- Before-and-after change records
☆ ☆ ☆ ☆ ☆
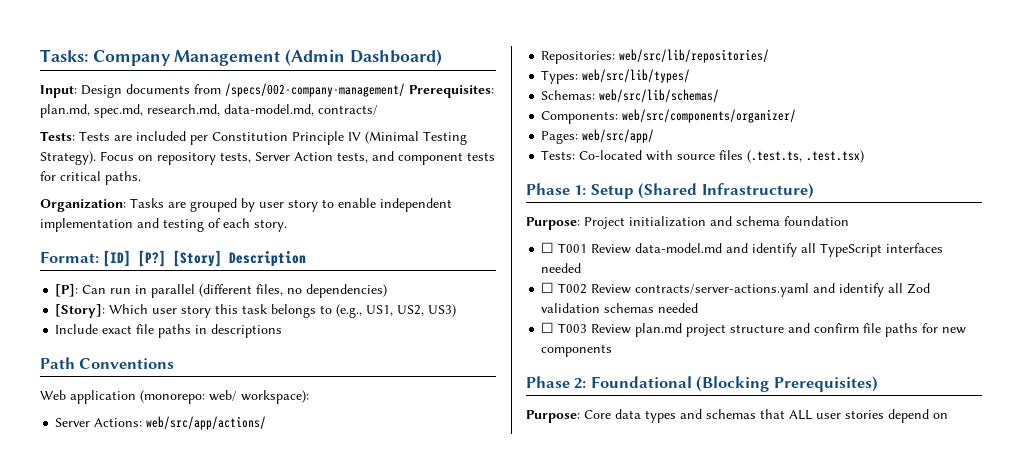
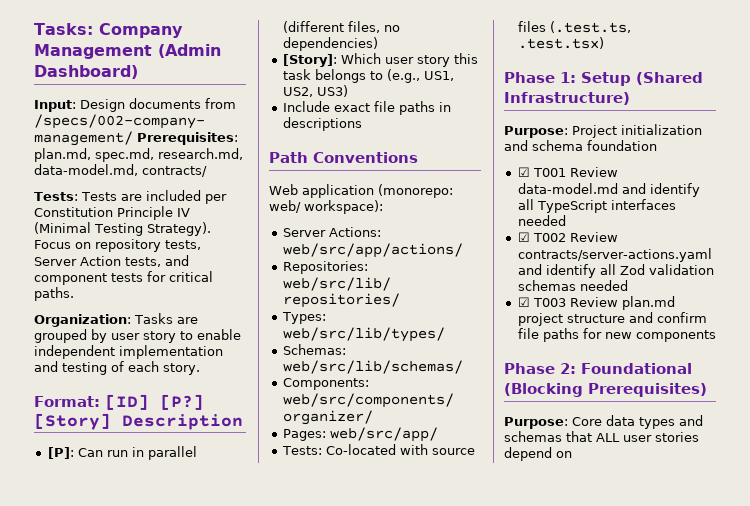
- ☐ T001 Review data-model.md and identify all TypeScript interfaces needed
+ ☑ T001 Review data-model.md and identify all TypeScript interfaces needed
- ☐ T002 Review contracts/server-actions.yaml and identify all Zod validation schemas needed
+ ☑ T002 Review contracts/server-actions.yaml and identify all Zod validation schemas needed
- ☐ T003 Review plan.md project structure and confirm file paths for new components
+ ☑ T003 Review plan.md project structure and confirm file paths for new components

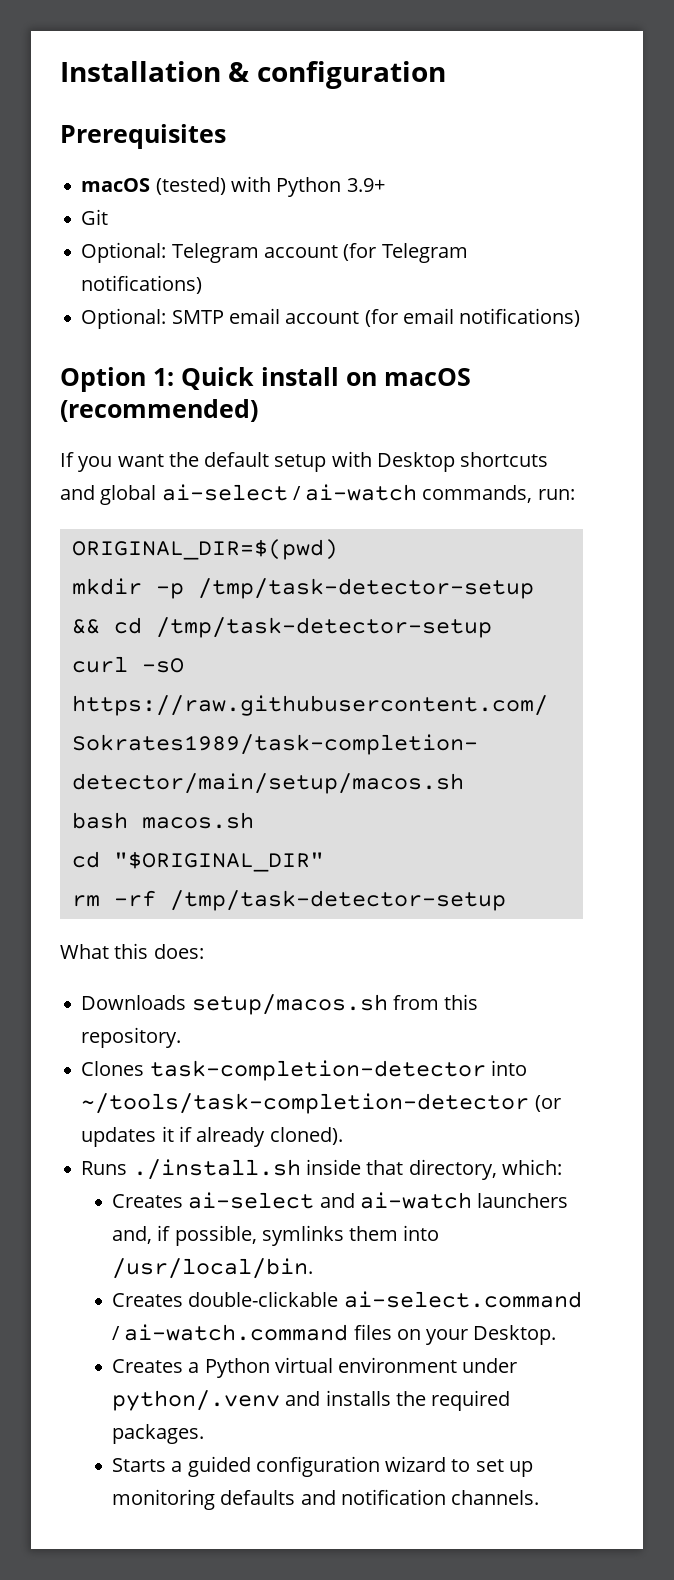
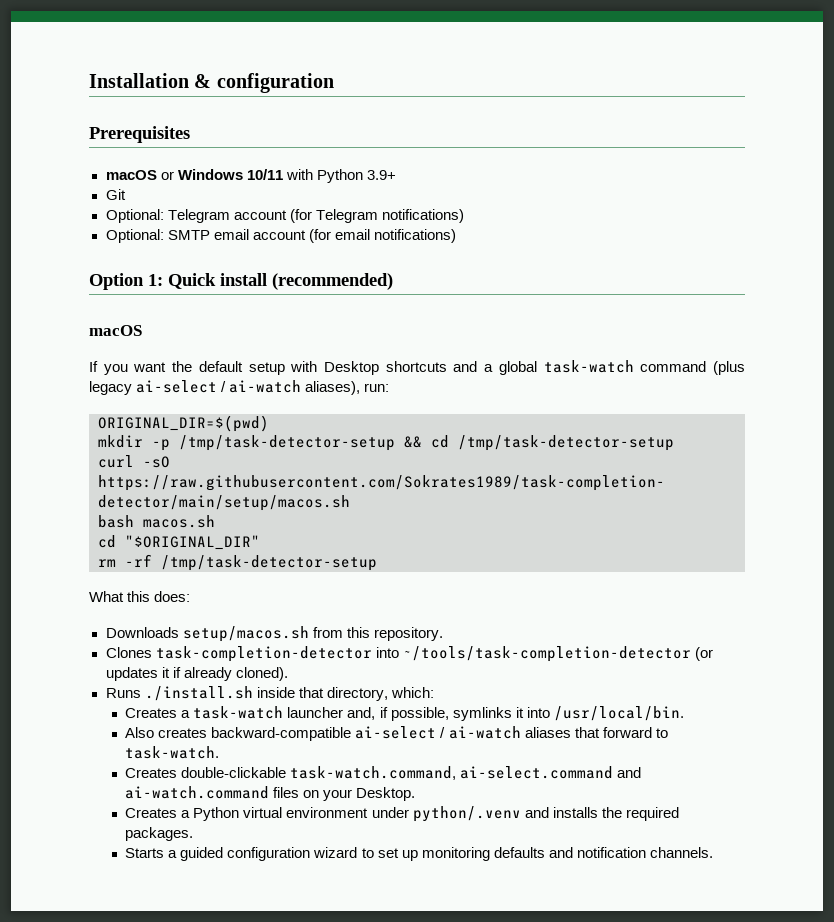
- macOS (tested) with Python 3.9+
+ macOS or Windows 10/11 with Python 3.9+
- Option 1: Quick install on macOS (recommended)
+ Option 1: Quick install (recommended)
+ macOS
- If you want the default setup with Desktop shortcuts and global ai-select / ai-watch commands, run:
+ If you want the default setup with Desktop shortcuts and a global task-watch command (plus legacy ai-select / ai-watch aliases), run:
- Creates ai-select and ai-watch launchers and, if possible, symlinks them into /usr/local/bin.
+ Creates a task-watch launcher and, if possible, symlinks it into /usr/local/bin.
+ Also creates backward-compatible ai-select / ai-watch aliases that forward to task-watch.
- Creates double-clickable ai-select.command / ai-watch.command files on your Desktop.
+ Creates double-clickable task-watch.command, ai-select.command and ai-watch.command files on your Desktop.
☆ ☆ ☆ ☆ ☆
- ASSIGNED TASK
The answer should be the exact lines running from the line containing "- Creates ai-select" to the last line of the entries, with nothing else.

- THE COMPLETED TASK
- Creates ai-select and ai-watch launchers and, if possible, symlinks them into /usr/local/bin.
+ Creates a task-watch launcher and, if possible, symlinks it into /usr/local/bin.
+ Also creates backward-compatible ai-select / ai-watch aliases that forward to task-watch.
- Creates double-clickable ai-select.command / ai-watch.command files on your Desktop.
+ Creates double-clickable task-watch.command, ai-select.command and ai-watch.command files on your Desktop.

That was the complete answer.